Rhayn is a big girl, in every sense of the words; she learned recently how to use our microwave, to make herself oatmeal for breakfast "Big girls make the oatmeal for their own."” She asks questions, running through questions I can answer into ones that I have no idea about. She has ideas on how life should be, and ideas for where we should go. She is her own person, with such a great personality.
Then there is Bug, she is just getting a personality. She is starting to laugh at things and letting me know when she is unhappy. She talks constantly and it is getting louder, loud enough to drown out the telly, and let me know that she is the most important thing and needs my full attention. Her hands are becoming her own, she is getting control and it allows her to almost reach what ever she wants. Her hands are also the best thing because she can chew them, shoving them fully into her mouth as she chomps rigorously. Her hair, it may seem to be lacking, but there is quite a bit, and it is growing in and feels thick. She is going to be 4 months old soon, and that is distressing to me. I want to hold on to this tiny Bug, to hold her at this point, and yet at the same time I can't wait for her to get older, say "mama" and be a big girl”, too.

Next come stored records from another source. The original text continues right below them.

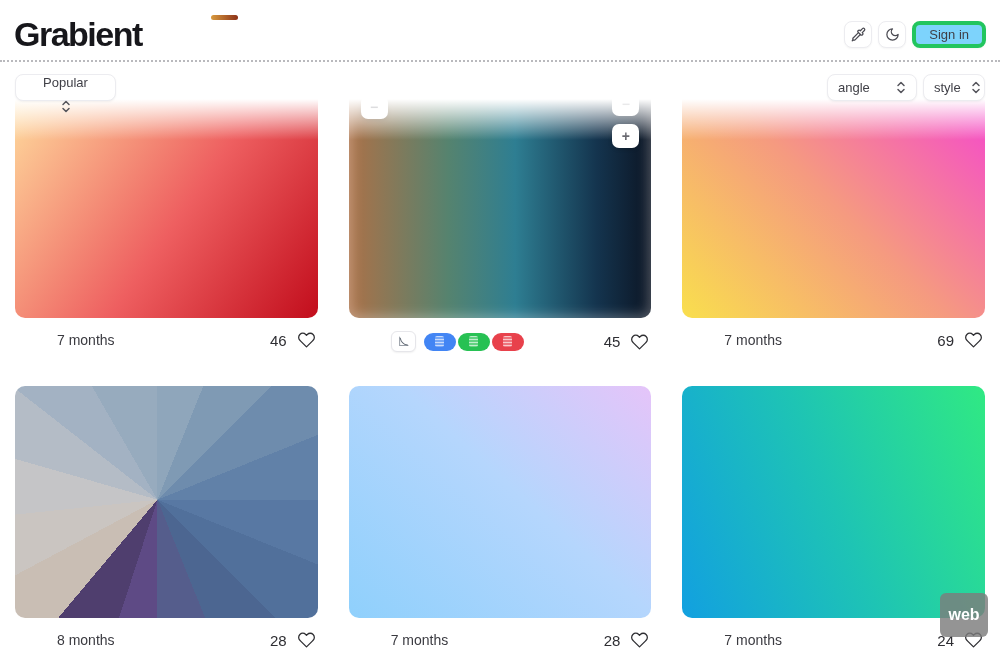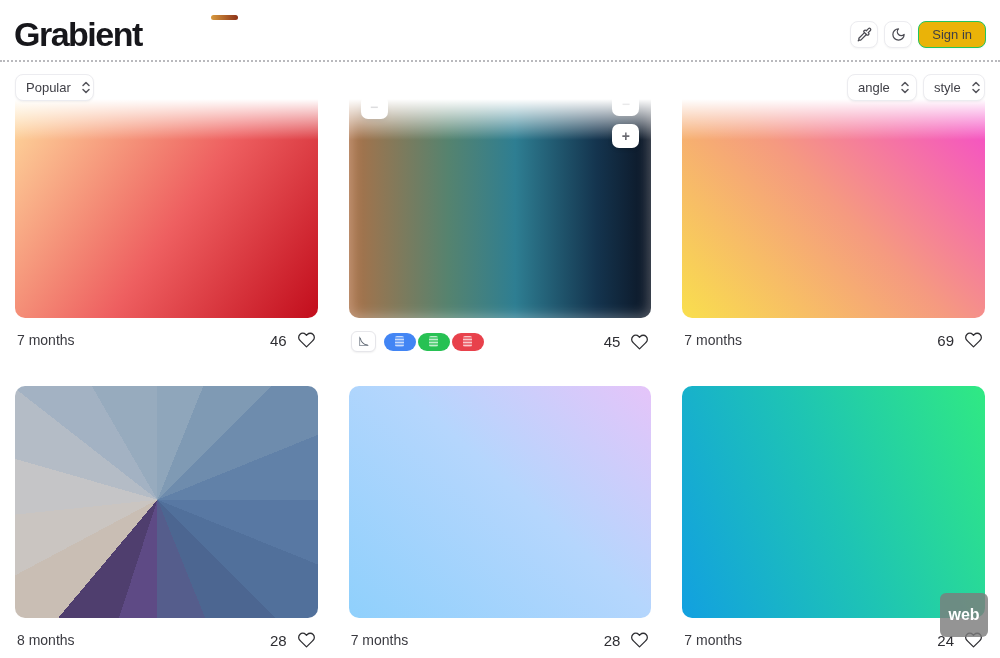"Sign in" .signin-btn { background: #eab308 -> #7dd3fc; border: 1px solid #22c55e -> 4px solid #22c55e }
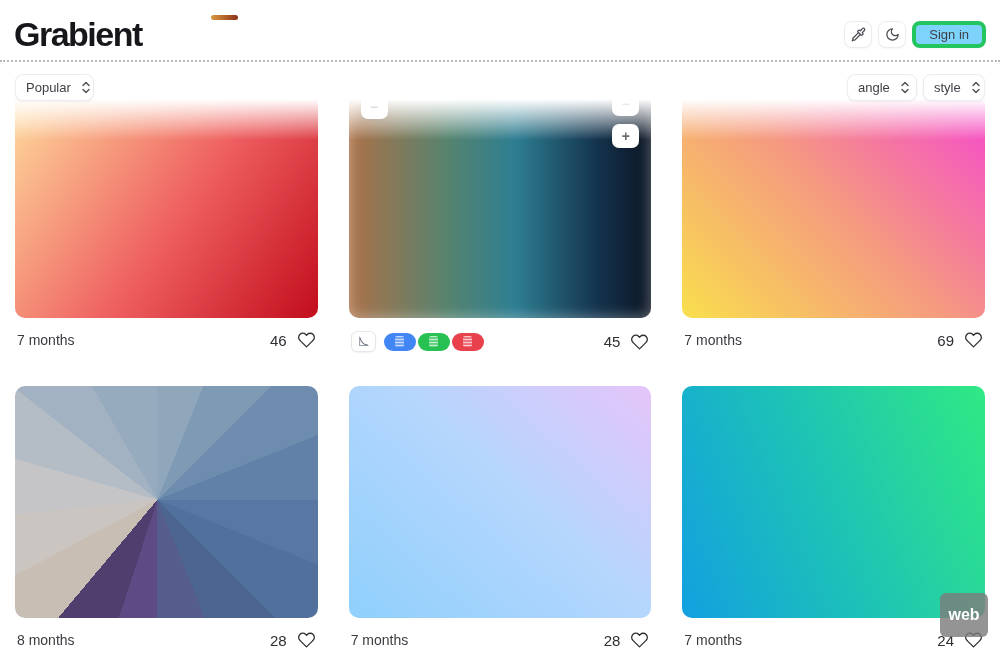"Popular" .select-sort { flex-direction: none -> column; width: 79px -> 101px }
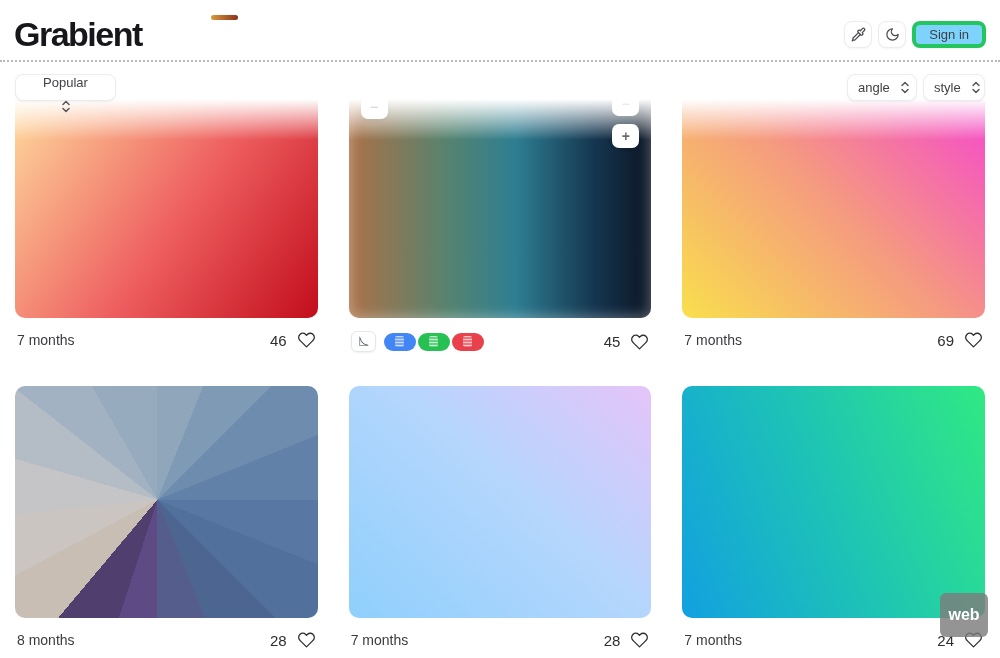"angle" .select-angle { width: 70px -> 90px }
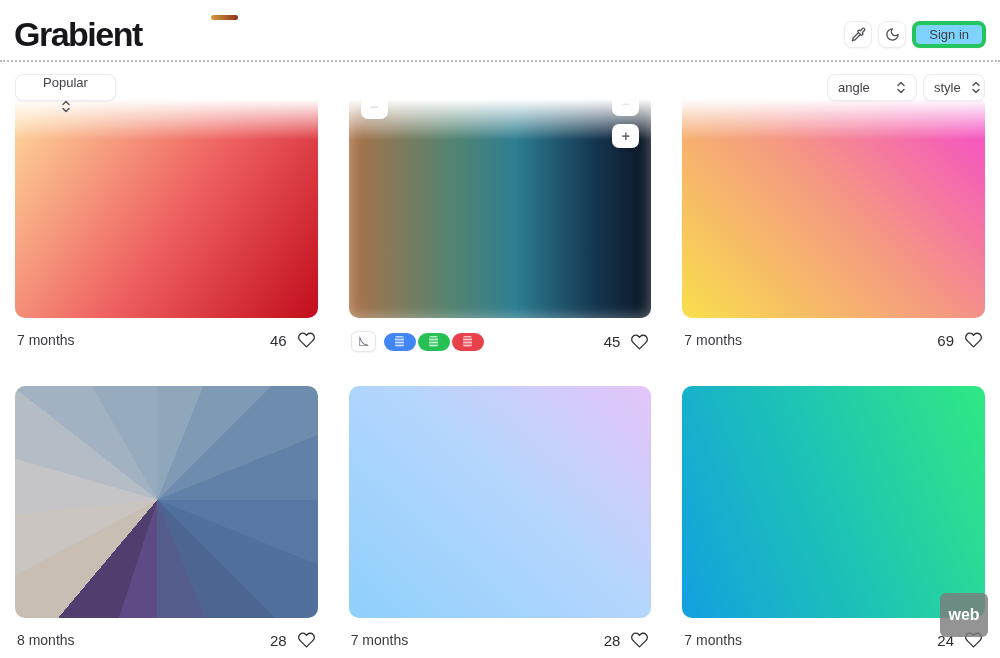"7 months" .meta { margin-left: none -> 40px }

It is so neat to be allowed the privilege of being someone's mom, the privilege of being the first to get to know this special soul, the privilege of feeding and loving them. How awesome a place in life, MOM is. I never thought it would be so great, I never imagined that I would love it as much as I do. I can't remember now, what life was like before this, I can’t imagine that I felt fulfilled or even happy.
I have moments that I feel entirely happy, complete. I don't feel like I am wandering or alone, or anything. These are moment when I look into those gorgeous eyes, the ones that trust me absolutely. These instants take my breath away because I can’t imagine what it would be like to lose these sweet faces.
When I was younger, I thought I was content. There were countless times I thought that I was truly happy, moments that were fleeting, fun times with friends. Now I wake up every morning, knowing that I have these two lovely souls to spend the day with. I think that makes me happier than any of those other times ever did.